**Task details**
An exact reproduction is required of the lines from the beginning of the entries through the line with "payment method: cheque -> bank transfer", pictures excluded and nothing added.

**Available data**
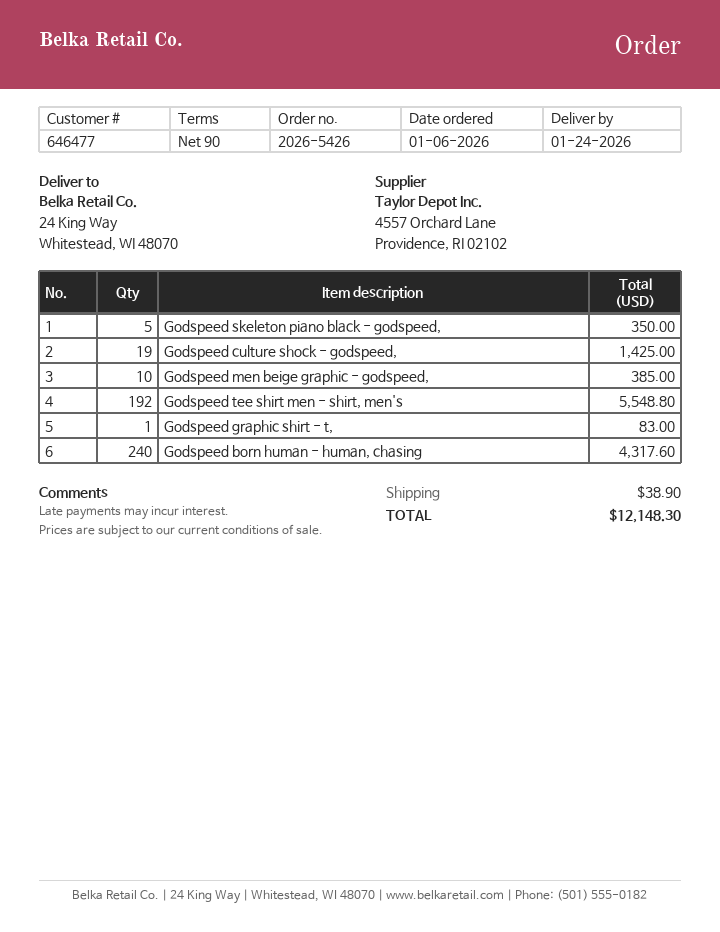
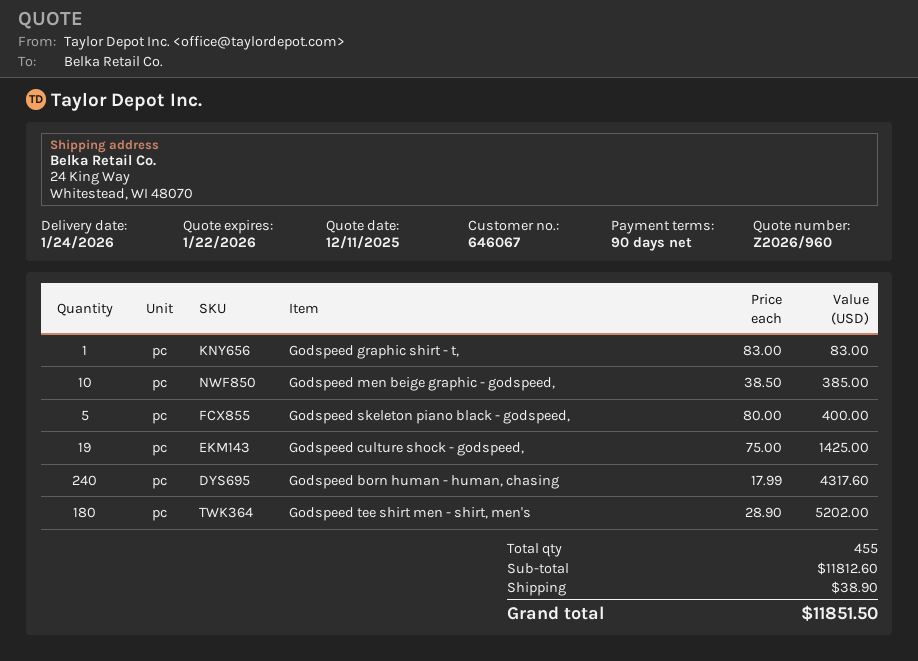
customer number: 646477 -> 646067
Godspeed skeleton piano black - godspeed,: 5 for 350.00 -> 5 for 400.00
Godspeed tee shirt men - shirt, men's: 192 for 5548.80 -> 180 for 5202.00
total: 12148.30 -> 11851.50

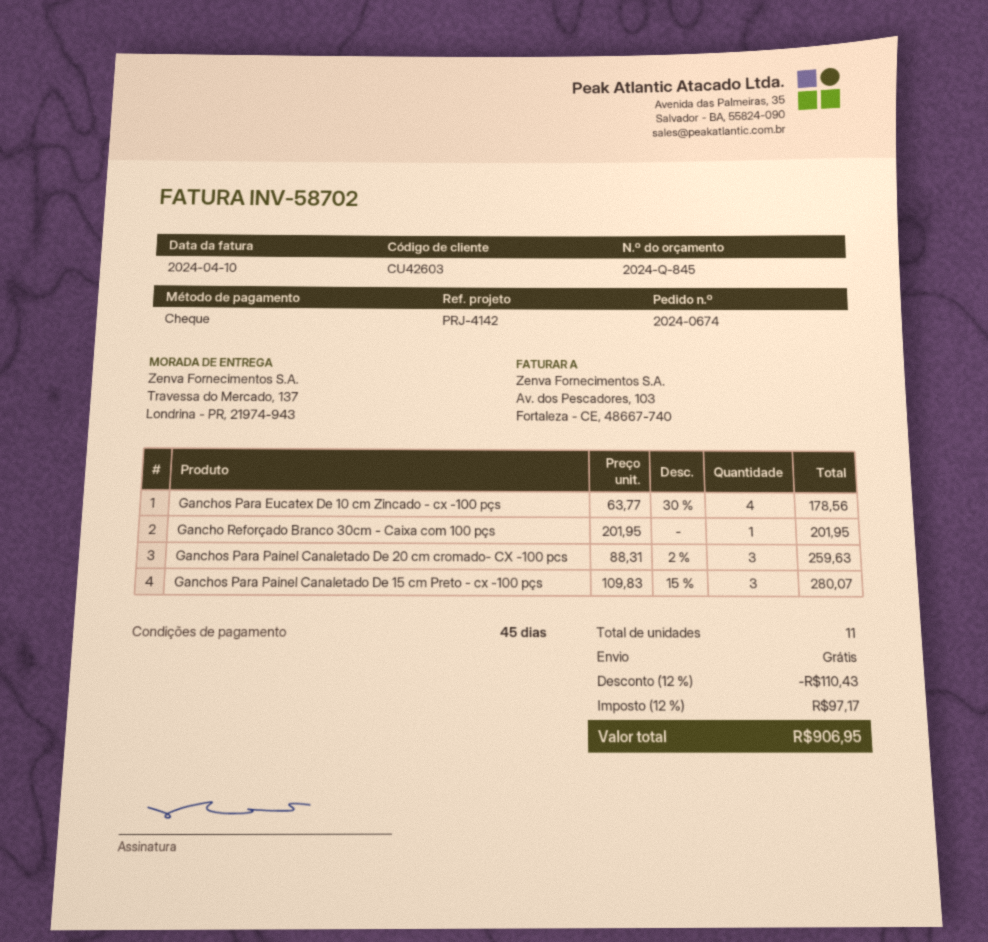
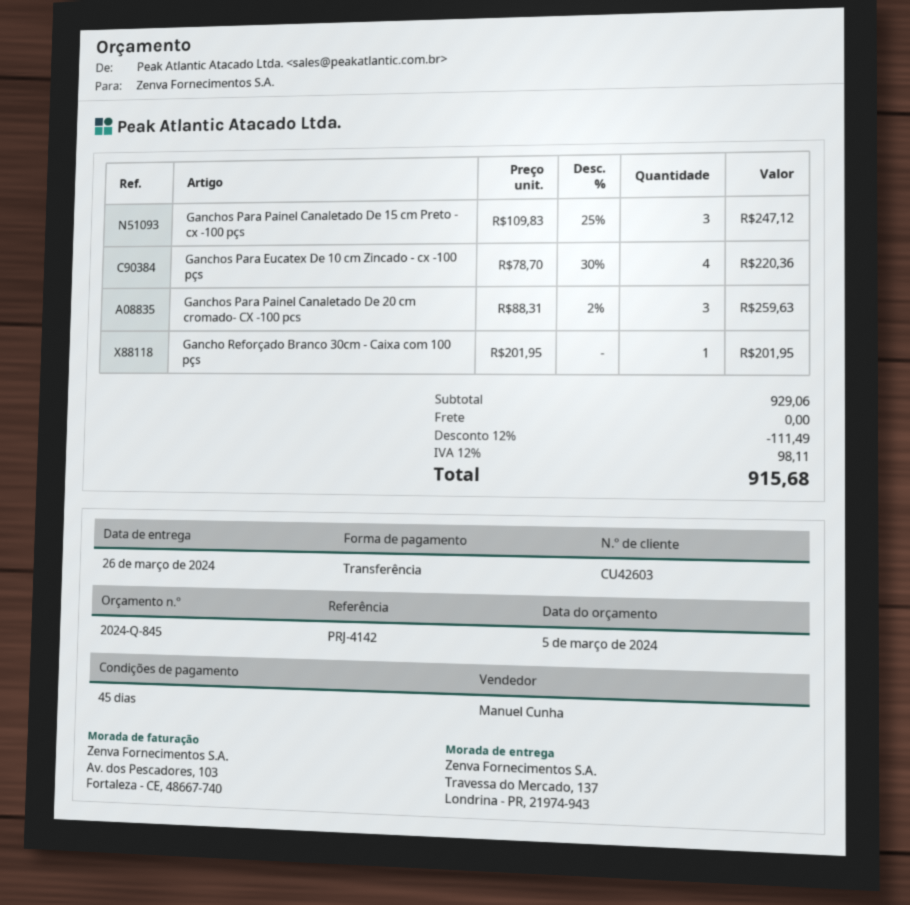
payment method: cheque -> bank transfer
Ganchos Para Eucatex De 10 cm Zincado - cx -100 pçs: 4 x 63.77 - 30% = 178.56 -> 4 x 78.70 - 30% = 220.36
Ganchos Para Painel Canaletado De 15 cm Preto - cx -100 pçs: 3 x 109.83 - 15% = 280.07 -> 3 x 109.83 - 25% = 247.12
discount: 12% = 110.43 -> 12% = 111.49
tax: 12% = 97.17 -> 12% = 98.11
total: 906.95 -> 915.68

**Output of the exercise**
customer number: 646477 -> 646067
Godspeed skeleton piano black - godspeed,: 5 for 350.00 -> 5 for 400.00
Godspeed tee shirt men - shirt, men's: 192 for 5548.80 -> 180 for 5202.00
total: 12148.30 -> 11851.50

payment method: cheque -> bank transfer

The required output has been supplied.